Psychosocial factors can activate the sympathetic nervous system and keep you in sympathetic overdrive, which is a problem. When it happens, every cell in the body feels it. Being in high stress mode can affect everything from blood sugar to hypertension but not just that; there are further downstream effects. Immunity goes down. Several studies show that populations of people who have high levels of stress, anxiety and depression are more vulnerable to infections.
 

Dr. Daniel MontiWe can think about self recognition in terms of how well people cope and adapt to stressful situations. In a self-recognition model, there is objective representation such as this is your diagnosis, this is your lab results. There is subjective representation in emotional terms, i.e., how a person emotionally responds to that objective information. Then there is a schema that forms around that objective and subjective information.
 

Using self recognition as a model, the goals of the types of interventions that we have been talking about would be to modulate the autonomic nervous system to a more parasympathetic mode, to replace automatic responses with chosen responses and to change the locus of control so that one is no longer a victim of external influences.
 

One model that we utilized is mindfulness meditation.

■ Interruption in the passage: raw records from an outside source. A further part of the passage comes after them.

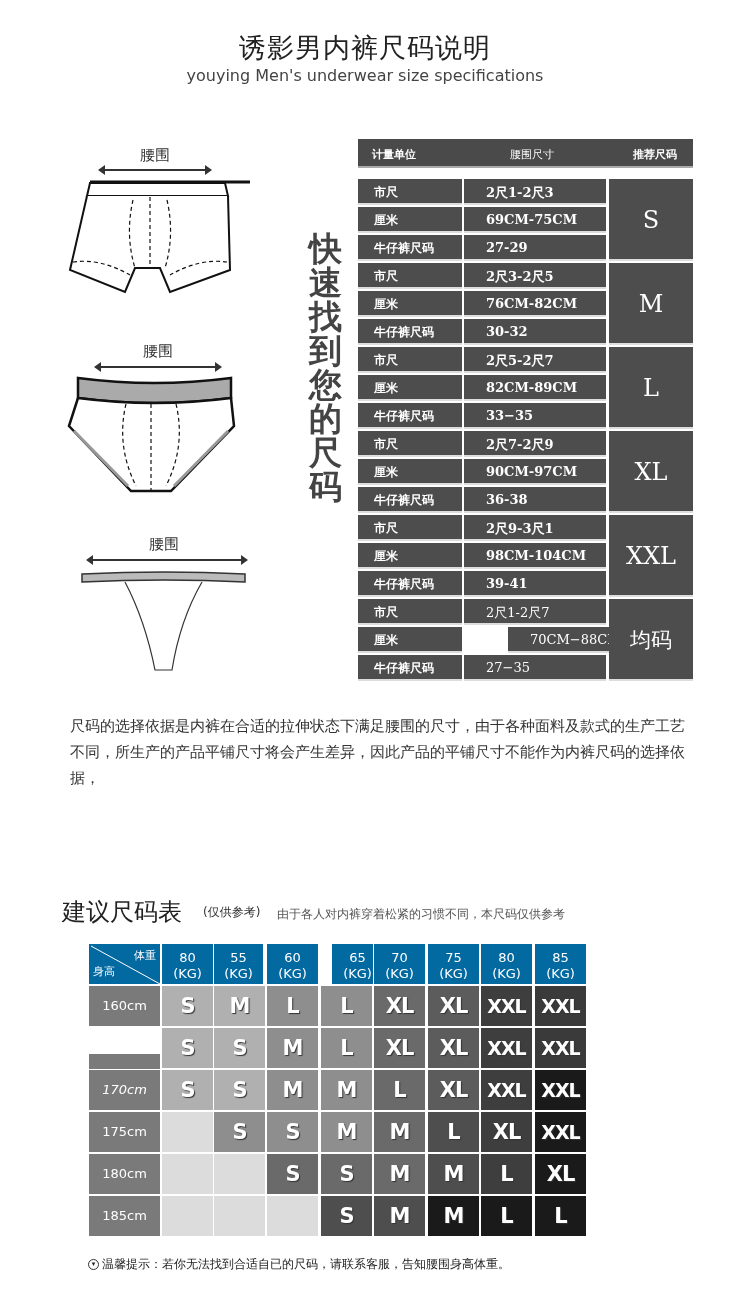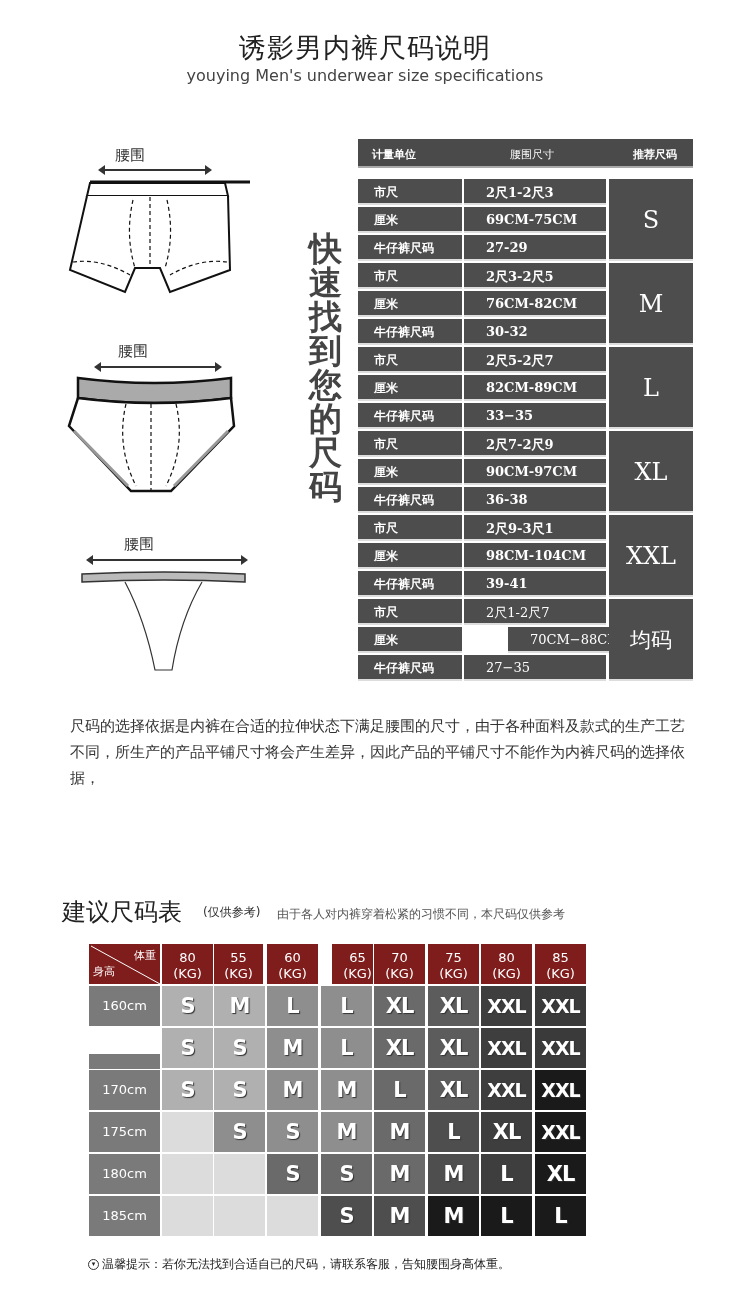--- a/index.html
+++ b/index.html
@@ -1,38 +1,38 @@
 <!DOCTYPE html>
 <html><head>
 <meta charset="utf-8">
 <style>
 *{box-sizing:border-box;margin:0;padding:0;}
 body{width:730px;height:1298px;background:#fff;font-family:"DejaVu Sans",sans-serif;position:relative;overflow:hidden;color:#222;}
 .abs{position:absolute;}
 .title-cn{left:0;width:730px;top:30px;text-align:center;font-size:27px;color:#222;letter-spacing:1px;}
 .title-en{left:0;width:730px;top:66px;text-align:center;font-size:16px;color:#444;font-family:"DejaVu Sans",sans-serif;}
-.label-waist{font-size:15px;color:#333;text-align:left;width:80px;}
+.label-waist{font-size:15px;color:#333;text-align:center;width:80px;}
 .arrow{height:2px;background:#333;}
 .arrow:before{content:"";position:absolute;left:-6px;top:-4px;border-right:7px solid #333;border-top:5px solid transparent;border-bottom:5px solid transparent;}
 .arrow:after{content:"";position:absolute;right:-6px;top:-4px;border-left:7px solid #333;border-top:5px solid transparent;border-bottom:5px solid transparent;}
 .vtext{left:300px;top:232px;width:42px;font-family:"DejaVu Serif",serif;font-weight:bold;font-size:33px;line-height:34px;color:#444;text-align:right;}
 .hdr{left:358px;top:139px;width:335px;height:29px;background:#4a4a4a;border-bottom:2px solid #aaa;color:#fff;font-family:"DejaVu Serif",serif;font-weight:bold;font-size:11px;}
 .hdr span{position:absolute;top:8px;}
 .st{left:358px;top:179px;width:335px;}
 .grp{position:relative;height:84px;margin-bottom:0;}
 .cellL{position:absolute;left:0;width:104px;height:26px;background:#4d4d4d;color:#fff;font-family:"DejaVu Serif",serif;font-weight:bold;font-size:12px;padding:5px 0 0 16px;border-bottom:2px solid #ddd;}
 .cellM{position:absolute;left:106px;width:142px;height:26px;background:#4d4d4d;color:#fff;font-family:"DejaVu Serif",serif;font-weight:bold;font-size:13px;padding:5px 0 0 22px;border-bottom:2px solid #ddd;}
 .cellR{position:absolute;left:251px;width:84px;top:0;height:82px;background:#4d4d4d;color:#fff;font-family:"DejaVu Serif",serif;font-size:24px;text-align:center;line-height:82px;border-bottom:2px solid #ddd;}
 .para{left:70px;top:713px;width:620px;font-size:15px;line-height:26px;color:#333;}
 .sec-title{left:62px;top:896px;font-size:24px;color:#222;}
 .sec-sub{left:203px;top:904px;font-size:12px;color:#333;}
 .sec-sub2{left:277px;top:906px;font-size:12px;color:#555;}
 .grid{left:88px;top:943px;}
 .g{position:absolute;border:1px solid #fff;color:#fff;text-align:center;font-weight:bold;font-family:"DejaVu Sans",sans-serif;}
-.gh{background:#7f1d1d;font-weight:normal;font-size:13px;line-height:16px;padding-top:6px;}
+.gh{background:#0369a1;font-weight:normal;font-size:13px;line-height:16px;padding-top:6px;}
 .rh{background:#7a7a7a;font-weight:normal;font-size:13px;}
 .tip{left:88px;top:1256px;font-size:12px;color:#222;}
 .tip .ico{display:inline-block;width:11px;height:11px;border:1px solid #333;border-radius:50%;font-size:7px;line-height:9px;text-align:center;vertical-align:middle;margin-right:3px;}
 </style>
 </head>
 <body>
 
 <div class="abs title-cn">诱影男内裤尺码说明</div>
 <div class="abs title-en">youying Men's underwear size specifications</div>
 
@@ -168,21 +168,21 @@
     <div class="g" style="left: 446px; top: 42px; width: 53px; height: 42px; line-height: 40px; font-size: 19px; letter-spacing: -1px; background: rgb(58, 58, 58); text-shadow: rgb(51, 51, 51) 1px 1px 1px;">XXL</div>
     <div class="g rh" style="left: 0px; top: 84px; width: 73px; height: 42px; line-height: 40px; margin-top: 26px;">165cm</div>
     <div class="g" style="left: 73px; top: 84px; width: 53px; height: 42px; line-height: 40px; font-size: 21px; letter-spacing: -1px; background: rgb(176, 176, 176); text-shadow: rgb(51, 51, 51) 1px 1px 1px;">S</div>
     <div class="g" style="left: 125px; top: 84px; width: 53px; height: 42px; line-height: 40px; font-size: 21px; letter-spacing: -1px; background: rgb(176, 176, 176); text-shadow: rgb(51, 51, 51) 1px 1px 1px;">S</div>
     <div class="g" style="left: 178px; top: 84px; width: 53px; height: 42px; line-height: 40px; font-size: 21px; letter-spacing: -1px; background: rgb(142, 142, 142); text-shadow: rgb(51, 51, 51) 1px 1px 1px;">M</div>
     <div class="g" style="left: 232px; top: 84px; width: 53px; height: 42px; line-height: 40px; font-size: 21px; letter-spacing: -1px; background: rgb(142, 142, 142); text-shadow: rgb(51, 51, 51) 1px 1px 1px;">L</div>
     <div class="g" style="left: 285px; top: 84px; width: 53px; height: 42px; line-height: 40px; font-size: 21px; letter-spacing: -1px; background: rgb(106, 106, 106); text-shadow: rgb(51, 51, 51) 1px 1px 1px;">XL</div>
     <div class="g" style="left: 339px; top: 84px; width: 53px; height: 42px; line-height: 40px; font-size: 21px; letter-spacing: -1px; background: rgb(92, 92, 92); text-shadow: rgb(51, 51, 51) 1px 1px 1px;">XL</div>
     <div class="g" style="left: 392px; top: 84px; width: 53px; height: 42px; line-height: 40px; font-size: 19px; letter-spacing: -1px; background: rgb(62, 62, 62); text-shadow: rgb(51, 51, 51) 1px 1px 1px;">XXL</div>
     <div class="g" style="left: 446px; top: 84px; width: 53px; height: 42px; line-height: 40px; font-size: 19px; letter-spacing: -1px; background: rgb(58, 58, 58); text-shadow: rgb(51, 51, 51) 1px 1px 1px;">XXL</div>
-    <div class="g rh" style="left: 0px; top: 126px; width: 73px; height: 42px; line-height: 40px;">170cm</div>
+    <div class="g rh" style="left: 0px; top: 126px; width: 73px; height: 42px; line-height: 40px; font-style: italic;">170cm</div>
     <div class="g" style="left: 73px; top: 126px; width: 53px; height: 42px; line-height: 40px; font-size: 21px; letter-spacing: -1px; background: rgb(176, 176, 176); text-shadow: rgb(51, 51, 51) 1px 1px 1px;">S</div>
     <div class="g" style="left: 125px; top: 126px; width: 53px; height: 42px; line-height: 40px; font-size: 21px; letter-spacing: -1px; background: rgb(176, 176, 176); text-shadow: rgb(51, 51, 51) 1px 1px 1px;">S</div>
     <div class="g" style="left: 178px; top: 126px; width: 53px; height: 42px; line-height: 40px; font-size: 21px; letter-spacing: -1px; background: rgb(142, 142, 142); text-shadow: rgb(51, 51, 51) 1px 1px 1px;">M</div>
     <div class="g" style="left: 232px; top: 126px; width: 53px; height: 42px; line-height: 40px; font-size: 21px; letter-spacing: -1px; background: rgb(142, 142, 142); text-shadow: rgb(51, 51, 51) 1px 1px 1px;">M</div>
     <div class="g" style="left: 285px; top: 126px; width: 53px; height: 42px; line-height: 40px; font-size: 21px; letter-spacing: -1px; background: rgb(106, 106, 106); text-shadow: rgb(51, 51, 51) 1px 1px 1px;">L</div>
     <div class="g" style="left: 339px; top: 126px; width: 53px; height: 42px; line-height: 40px; font-size: 21px; letter-spacing: -1px; background: rgb(92, 92, 92); text-shadow: rgb(51, 51, 51) 1px 1px 1px;">XL</div>
     <div class="g" style="left: 392px; top: 126px; width: 53px; height: 42px; line-height: 40px; font-size: 19px; letter-spacing: -1px; background: rgb(62, 62, 62); text-shadow: rgb(51, 51, 51) 1px 1px 1px;">XXL</div>
     <div class="g" style="left: 446px; top: 126px; width: 53px; height: 42px; line-height: 40px; font-size: 19px; letter-spacing: -1px; background: rgb(26, 26, 26); text-shadow: rgb(51, 51, 51) 1px 1px 1px;">XXL</div>
     <div class="g rh" style="left: 0px; top: 168px; width: 73px; height: 42px; line-height: 40px;">175cm</div>
     <div class="g" style="left: 73px; top: 168px; width: 53px; height: 42px; line-height: 40px; font-size: 21px; letter-spacing: -1px; background: rgb(220, 220, 220); text-shadow: rgb(51, 51, 51) 1px 1px 1px;"></div>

Through mindfulness we change the way we perceive the outside world. We call our particular intervention mindfulness-based art therapy. We take the content of the schema and integrate a process of attentiveness through mindfulness.
 

The way a person perceives themselves after they integrate skills of meditation and other stress reduction skills really changes a whole lot. Remember, improving all those things affects the entire biology.